One day Jovian came and took her in a highly decorated—and to Cailin’s taste—flamboyant litter to tour the city. He was a font of fascinating facts and general information. A town had been founded a thousand years before by the Greeks on this very site, Cailin learned. Located at the junction of the east-west trade routes, the town had always flourished, even if it was not particularly distinguished. Then, just over a hundred years ago, the emperor Constantine the Great had decided to leave Rome, and chose for his new capital the town of Byzantium. Constantine, the first emperor to embrace Christianity, consecrated the city on the fourth day of November in the year A.D. 328. The city, renamed Constantinople in his honor, was formally dedicated on May 11, 330, with much pomp and ceremony. Already building and renovation was then in progress.

Constantine and his successors were always building, and little remained now of the original Greek town. Constantinople currently had a university of higher learning; its own circus; eight public and one hundred fifty-three private baths; fifty-two porticos; five granaries; four large public halls for the government, the senate, and the courts of justice; eight aqueducts that conveyed the city’s water; fourteen churches, including the magnificent St. Sophia; and fourteen palaces for the nobility. There were close to five thousand wealthy and upper-middle-class homes, not to mention several thousand houses and apartments sheltering the plebian classes, the shopkeepers, the artisans, the humble.

The city had been built on trade, and trade prospered there. Since it was set where the land routes from Asia and Europe met, Constantinople’s markets were filled with goods of all kinds. There was porcelain from Cathay, ivory from Africa, amber from the Baltic, precious stones of every kind found on the earth; silks, damask, aloes, balsam, cinnamon and ginger, sugar, musk, salt, oil, grains, wax, furs, wood, wines, and of course, slaves.
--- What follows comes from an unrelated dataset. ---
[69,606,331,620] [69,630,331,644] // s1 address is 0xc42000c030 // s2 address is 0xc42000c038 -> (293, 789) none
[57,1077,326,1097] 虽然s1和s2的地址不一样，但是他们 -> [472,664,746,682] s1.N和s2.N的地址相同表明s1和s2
That afternoon, they traveled the length of the city to the Golden Gate, and then back along the Mese past the forums of Constantine and of Theodosius. They skirted the Hippodrome and moved on past the Great Palace. As they were carried by the great church of St. Erine, Jovian said, “I have not yet chosen a priest for you, Cailin. I must remember to do so.”
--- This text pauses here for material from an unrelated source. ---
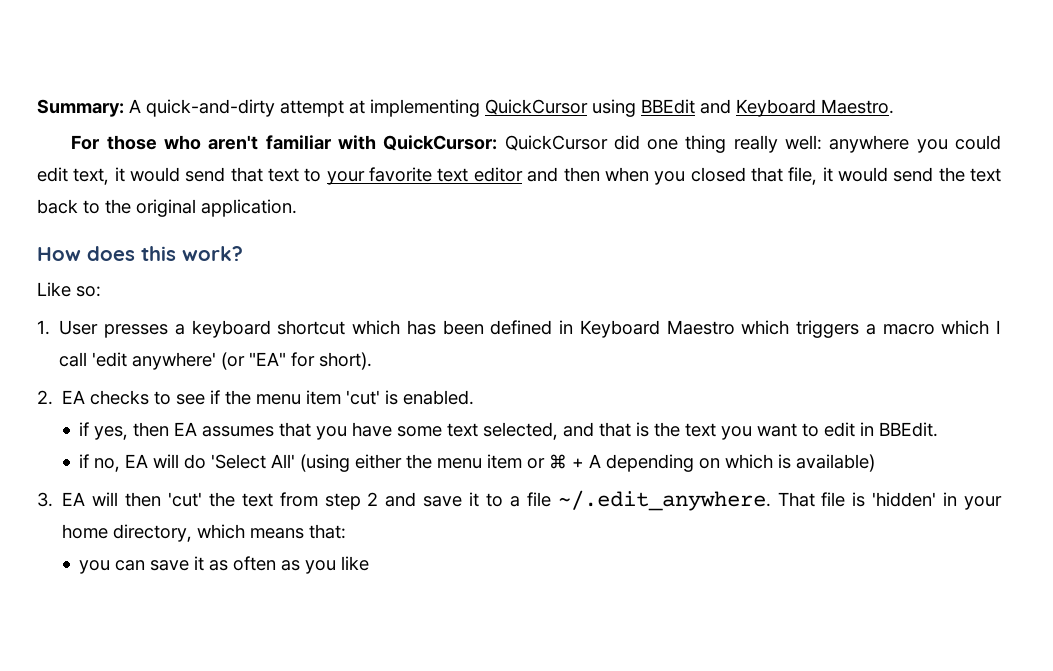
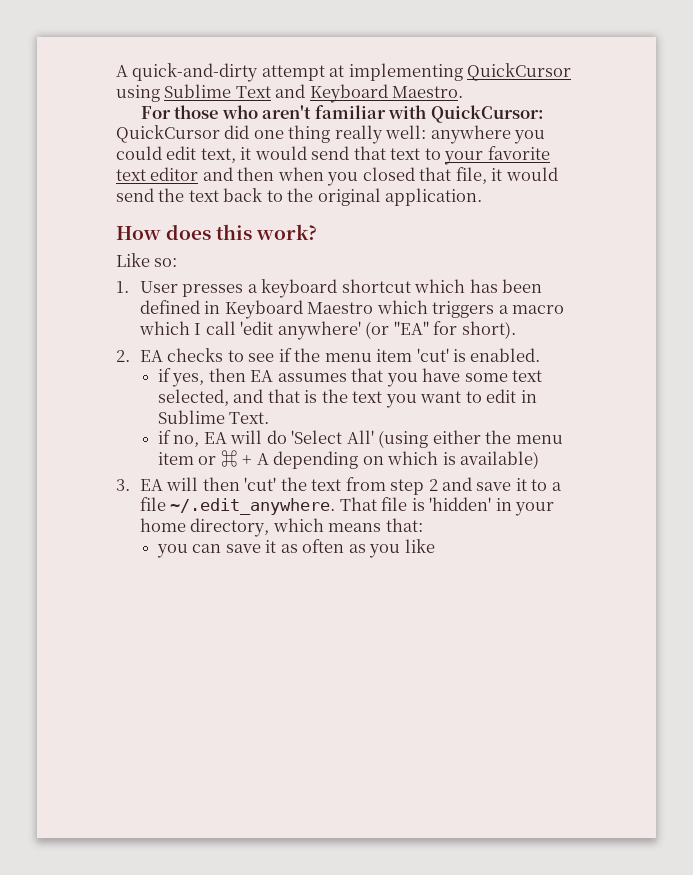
[37,99,124,117] Summary: -> (116, 71) none
[641,99,695,114] BBEdit -> [164,84,271,98] Sublime Text
[879,422,939,437] BBEdit. -> [158,410,270,424] Sublime Text.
“Do not bother,” she told him. “I do not think I could be a Christian. It seems a difficult faith, I fear.”

“Why do you say that?” he asked her, curious.

“I have been speaking to your servants, and they tell me that to be a Christian you must forgive your enemies. I do not think I can forgive mine, Jovian. My enemy has cost me my family, my husband, and my child. I do not even know if that child was a son or a daughter. I have been taken from the land I love best, enslaved and generally terrorized. We Britons are a hardy race, which is probably why I have survived all of this, but I am angry, and I am embittered. Given the opportunity to take my revenge upon Antonia Porcius, I would gladly do so! I cannot forgive her for what she has done to me, or taken from me.”